Published in The History of Parliament: the House of Commons 1690-1715, ed. D. Hayton, E. Cruickshanks, S. Handley, 2002
Available from Boydell and Brewer

Constituency

Dates

1685 - 1687
1689 - 1690
1713 - 3 Feb. 1718

Family and Education

b. c.1662, 2nd s. of Sir John Chichester, 1st Bt.†, of Raleigh, Devon by his 2nd w. Mary, da. of Theodore Colley of Notts. and wid. of Sir George Warcup of St. Anne, Blackfriars, London.  m. 15 Apr. 1684, Elizabeth, da. and coh. of Thomas Drewe*, 4s. 6da.  suc. bro. as 3rd Bt.
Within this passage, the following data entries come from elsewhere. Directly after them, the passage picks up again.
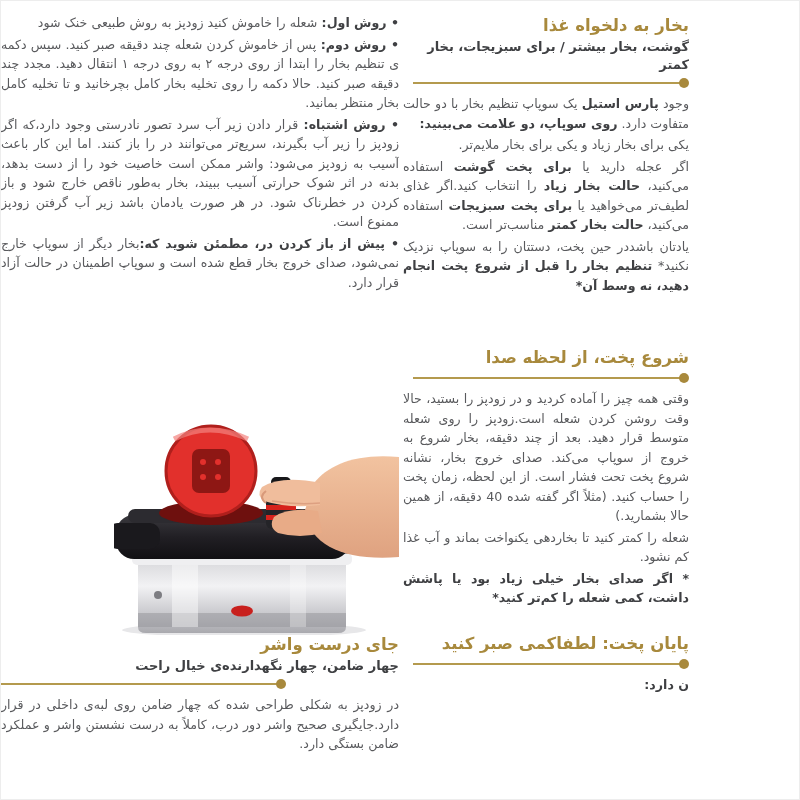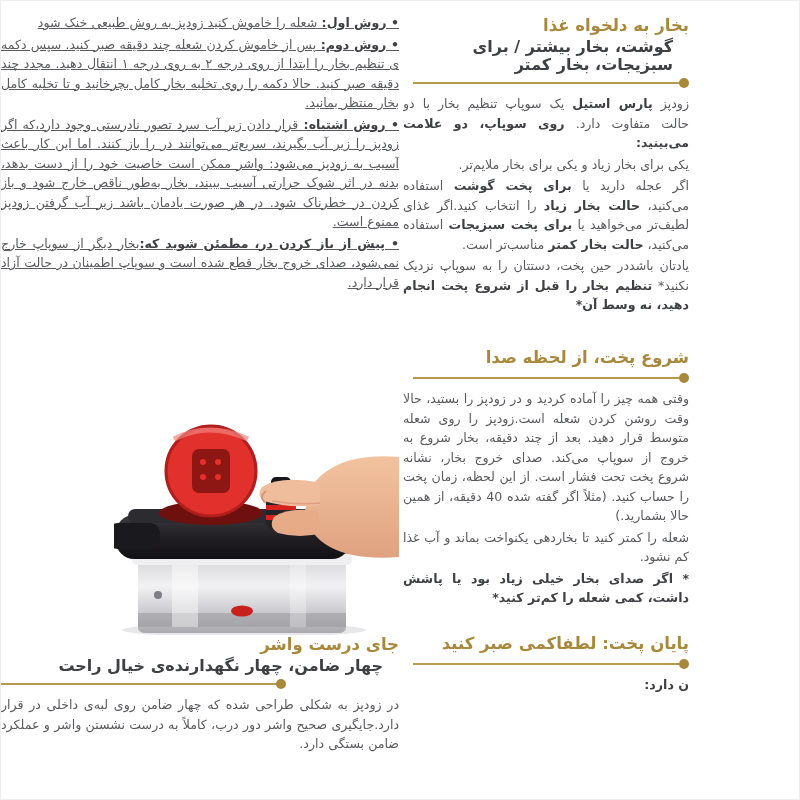--- a/index.html
+++ b/index.html
@@ -35,7 +35,7 @@
   .rule.inset{width:276px;margin-right:0;margin-left:auto;}
   .center-line{}
   
-  #bullets{position:absolute;top:12px;left:0;right:0;height:386px;overflow:hidden;text-decoration:underline;}
+  #bullets{position:absolute;top:12px;left:0;right:0;height:386px;overflow:hidden;}
   #left-photo{position:absolute;top:398px;left:113px;width:285px;height:236px;}
   #sec-gasket{top:633px;height:167px;}
   #sec-gasket .rule{width:285px;margin-left:0;margin-right:auto;direction:ltr;}

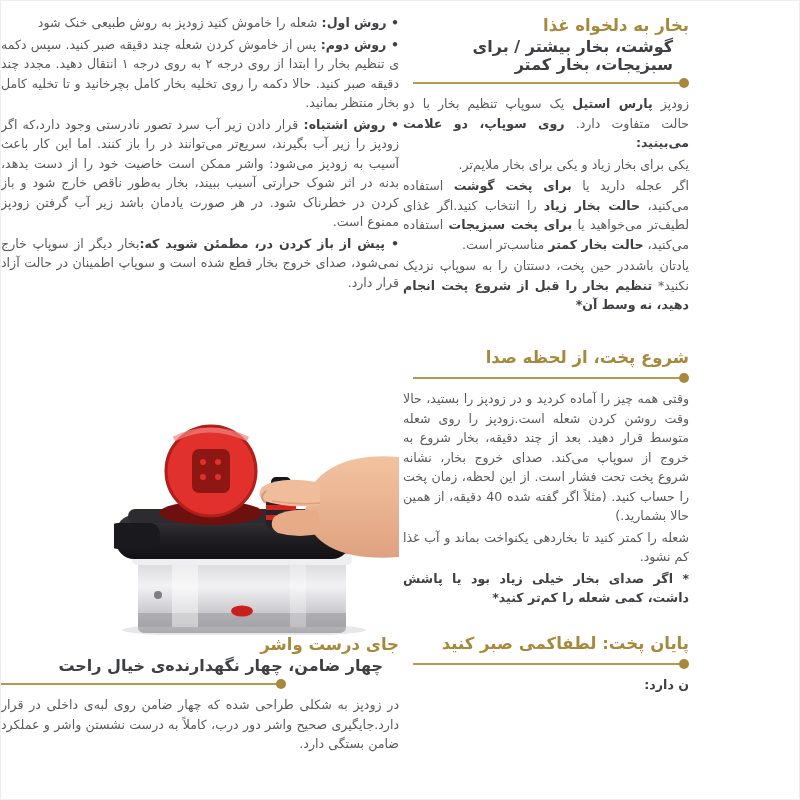--- a/index.html
+++ b/index.html
@@ -22,7 +22,7 @@
     font-size:16.5px;line-height:22px;font-weight:bold;color:#a8893c;
     text-align:right;margin:0;padding-left:0;
   }
-  .sub-h{font-size:16px;line-height:18px;font-weight:bold;color:#3f4043;text-align:right;margin:1px 16px 0 0;}
+  .sub-h{font-size:13px;line-height:18px;font-weight:bold;color:#3f4043;text-align:right;margin:1px 0 0 0;}
   
   .rule{display:flex;flex-direction:row;align-items:center;height:14px;margin:2px 0 4px 0;direction:ltr;}
   .rule .rule-line{flex:1;height:2px;background:#b49a4e;}

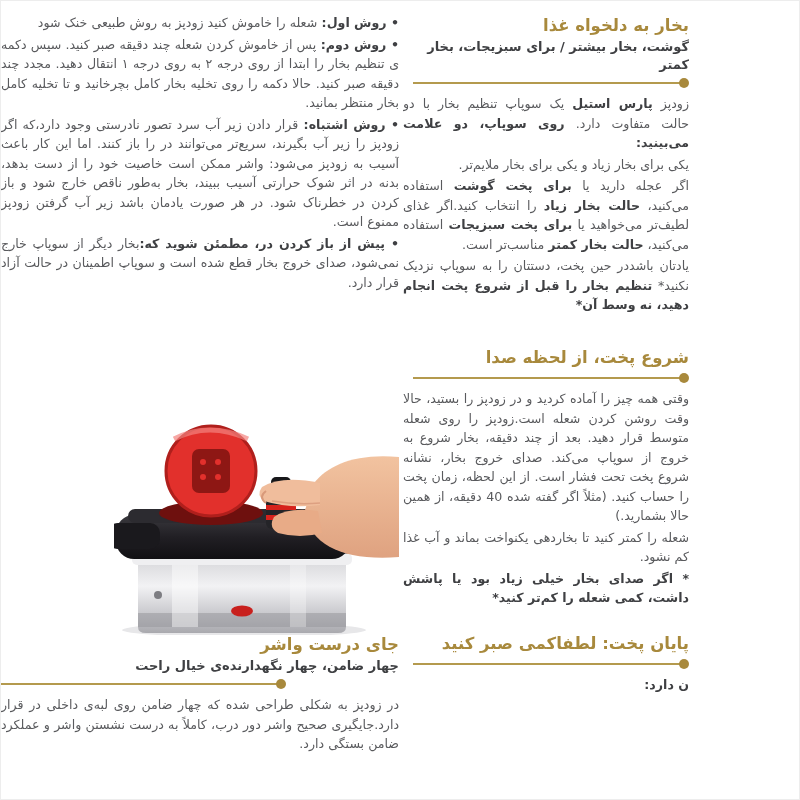--- a/index.html
+++ b/index.html
@@ -63,7 +63,7 @@
         <span class="rule-dot"></span>
       </div>
       <div class="body-txt">
-        <p class="par"><span>زودپز </span><span class="b">پارس استیل</span><span> یک سوپاپ تنظیم بخار با دو حالت متفاوت دارد. </span><span class="b">روی سوپاپ، دو علامت می‌بینید:</span></p>
+        <p class="par"><span>وجود </span><span class="b">پارس استیل</span><span> یک سوپاپ تنظیم بخار با دو حالت متفاوت دارد. </span><span class="b">روی سوپاپ، دو علامت می‌بینید:</span></p>
         <p class="par"><span>یکی برای بخار زیاد و یکی برای بخار ملایم‌تر.</span></p>
         <p class="par"><span>اگر عجله دارید یا </span><span class="b">برای پخت گوشت</span><span> استفاده می‌کنید، </span><span class="b">حالت بخار زیاد</span><span> را انتخاب کنید.اگر غذای لطیف‌تر می‌خواهید یا </span><span class="b">برای پخت سبزیجات</span><span> استفاده می‌کنید، </span><span class="b">حالت بخار کمتر</span><span> مناسب‌تر است.</span></p>
         <p class="par"><span>یادتان باشددر حین پخت، دستتان را به سوپاپ نزدیک نکنید* </span><span class="b">تنظیم بخار را قبل از شروع پخت انجام دهید، نه وسط آن*</span></p>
Sept. 1680.

Offices Held

Freeman, Barnstaple 1684.1

Biography

Chichester’s family had been established in the Barnstaple area since the 14th century. Sir Arthur, a younger son, began his involvement in the town’s affairs soon after coming of age, and in 1685 was elected to James II’s Parliament. As a Tory, he was blacklisted as having voted during the Convention against the transfer of the crown. He stood down in 1690, apparently without any intention of seeking election in the future, since he promptly sold his manor of Raleigh, with its commanding interest in Barnstaple, to Arthur Champneys*, and thereafter made Youlston his seat. He was dismissed from the commission of the peace in 1696, presumably for refusing to sign the Association. His ostracism in the county seems to have lasted until April 1703 when he was appointed a deputy-lieutenant. In the summer of 1713 he delighted in the prospect of a Tory landslide, declaring that there would not be ‘two Whigs in all Devonshire, where all differences are very happily settled’, and was himself returned once more for Barnstaple. He was classed as a Tory in the Worsley list; and on 20 May 1714 was granted six weeks’ leave of absence. Retaining his seat in the 1715 election, he died on 3 Feb. 1718 and was buried at Pilton, a short distance from Barnstaple.2

Ref Volumes: 1690-1715

Author: Eveline Cruickshanks

Notes

  • 1. Trans. Devon Assoc. lxxii. 264.
  • 2. Luttrell, Brief Relation, iii. 243; CSP Dom. 1703–4, p. 278; Bodl. Ballard 18, ff. 49–50.